I recently had the opportunity to interview Professor Kelly Holohan, whose student, Danielle Kroll won “Best in Show” in this past years HOW Magazine Self Promotion Competition. Read the interview below for some great advice and insight into why Tyler students are so successful with their portfolios and promotional materials.
Kelly Holohan is an Associate Professor in Graphic & Interactive Design at Tyler School of Art, Temple University in Philadelphia. She is a former President for the Philadelphia chapter of AIGA. Kelly has an MFA in Graphic and Interactive Design from Tyler School of Art, Temple University. She previously worked in NYC as a Senior Designer at Bernhardt Fudyma Design Group and her personal work has appeared in the following publications and exhibitions: AIGA 50 Books/50 Covers, the Art of Boat Names, Art Director’s Club of Philadelphia, the Big Book of Green Design, Creative Quarterly, Communication Arts Design Annual, Creativity Annual, Designing for the Greater Good, Good 50 x 70, Graphic Design Makeovers, logolounge 2, Print Regional Design Annual, and UCDA Design Competition.
Your students have had such great success with their portfolios and promotional pieces – so many of them recognized in top industry magazines and competitions. What approach do you take to the portfolio course you teach that leads to such successful solutions?
The design faculty at Tyler School of Art encourage self-promotional solutions that truly reflect the student and their work. We support ideas that are personal in some way. Sometimes it involves tapping in to a student’s sense of humor, a design aesthetic or some other formal aspect of their work. The critique process usually involves whittling any unnecessary content away so that the idea can be understood with perfect clarity. Simplified, smart concepts communicate quickly and effectively to a potential employer.
How/what do you think inspires your students to achieve such innovative design concepts?
The Graphic & Interactive Design program at Tyler is all about producing design thinkers who are also design makers. It’s a balance that allows our students to take their careers in any direction they choose, whether it be print design, type/lettering design, web design, interactive design, broadcast design, environmental design, advertising or illustration. The faculty are all practicing designers who are passionate about what we do, and we love teaching — that kind of inspiration is contagious.
How important do you feel a print and/or online portfolio is in securing a job in the industry?

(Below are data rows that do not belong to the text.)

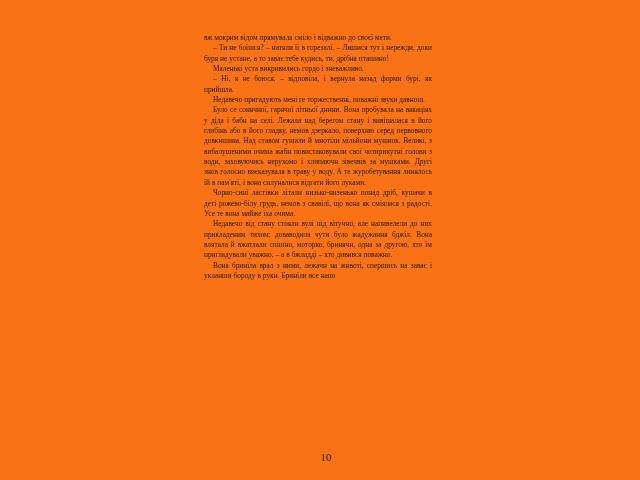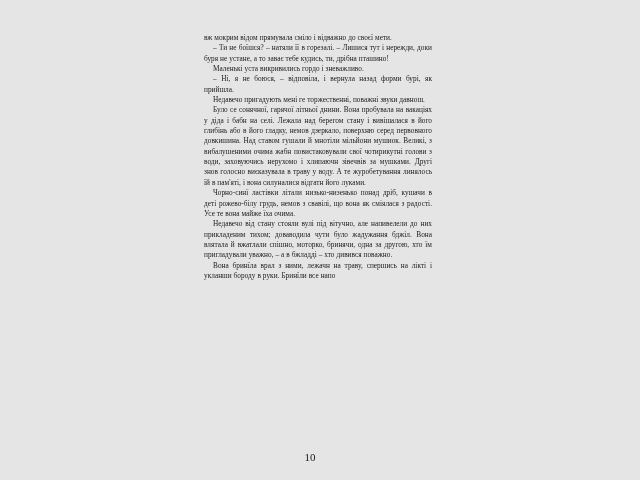--- a/index.html
+++ b/index.html
@@ -19,7 +19,7 @@
     width: 640px;
     height: 480px;
     box-sizing: border-box;
-    background: #e5e5e5;
+    background: #f97316;
     padding-left: 36px;
   }
   .text-column {

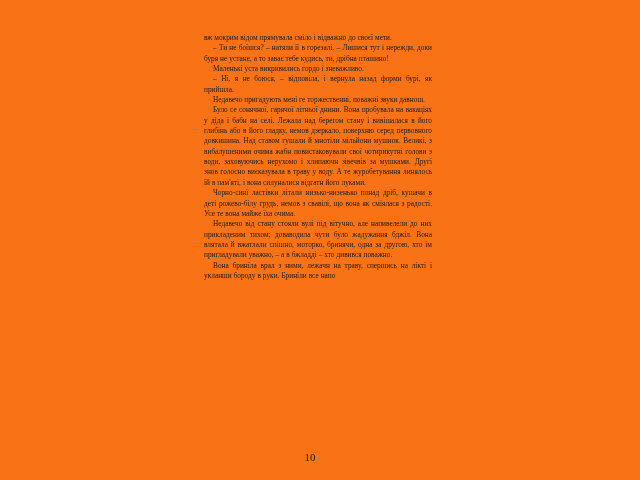--- a/index.html
+++ b/index.html
@@ -67,7 +67,7 @@
     <p class="para">Було се сонячної, гарячої літньої днини. Вона пробува­ла на вакаціях у діда і бабн на селі. Лежала над берегом стану і вивішалася в його глибінь або в його гладку, немов дзеркало, поверхню серед первовного довкишина. Над ста­вом гушали й мнотіли мільйони мушиок. Великі, з вибалу­шеними очима жабн повистаковували свої чотирикутні голови з води, заховуючись нерухомо і хлипаючн зівечвів за мушками. Другі знов голосно виєказувала в траву у воду. А те журобетування линялось їй в пам'яті, і вона силуналися відгатн його луками.</p>
     <p class="para">Чорно-синї ластівки літали низько-низенько понад дріб, кушачи в деті рожево-білу грудь, немов з свавілі, що вона як сміялася з радості. Усе те вона майже їха очима.</p>
     <p class="para">Недавечо від стану стояли вулі під вітучно, але напивеле­ли до них прикладеним тихом; доваводила чути було жаду­жання бджіл. Вона влятала й вжатлали спішно, моторко, бринячи, одна за другою, хто їм пригладували уважно, – а в бжладді – хто дивився поважно.</p>
-    <p class="para">Вона бринїла врал з ними, лежачн на траву, спер­шись на лікті і укланши бороду в руки. Бринїли все напо­</p>
+    <p class="para">Вона бринїла врал з ними, лежачн на жнвоті, спер­шись на заває і укланши бороду в руки. Бринїли все напо­</p>
   </div>
   <div class="folio">10</div>
 </div>

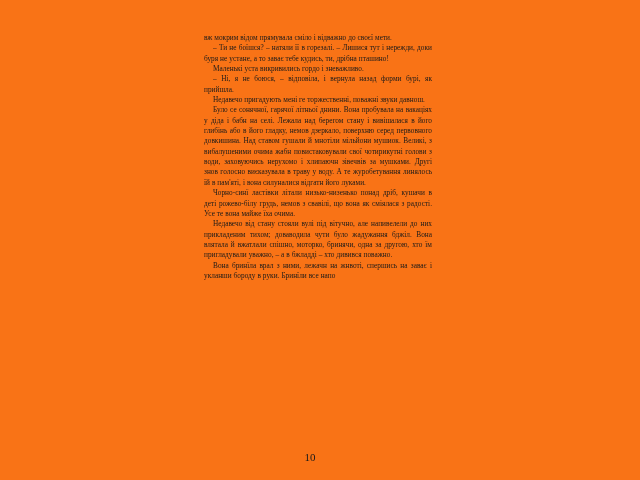--- a/index.html
+++ b/index.html
@@ -46,7 +46,7 @@
   }
   .folio {
     position: absolute;
-    left: 196px;
+    left: 212px;
     top: 452px;
     width: 228px;
     text-align: center;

Even if a student has an exclusively print based portfolio, an online presence is critical in today’s competitive market. We encourage students who are not designing interactive work to use a portfolio host like Coroflot or Krop to showcase their work. Tyler design students with an interactive portfolio design and build their own custom portfolio sites. In addition to their physical portfolio, seniors in the Portfolio exit course create resumés, cover letters, pdf portfolios, mini books, and a senior thesis project.
In general, what do you think characterizes an outstanding portfolio?
- Great Typography.
- Strong writing skills.
- Projects that show design thinking with breadth and depth, in addition to aesthetics.
- Appropriate Solutions.
- A variety of different approaches to solutions (demonstrates that a student is not a one-trick pony)
- Impeccable Craftsmanship.
- Innovative form and use of materials.
Do you have any advice for a student currently working on their portfolio and/or promotional materials?
- Design a great résume — it’s only purpose is to get your work looked at.
- Have an online portfolio ready to show if a potential employer asks to see more work.
- Remember that social media is searchable. Don’t post anything on Facebook or Twitter that you wouldn’t be okay with anyone seeing.
- Don’t include any work in your portfolio that does not represents your strengths.
- Practice presenting your work in a concise and meaningful manner. You will be more relaxed in an interview if you’ve thought about what you will say.
- Go on all interviews — even the ones you don’t think you are interested in — it’s good practice.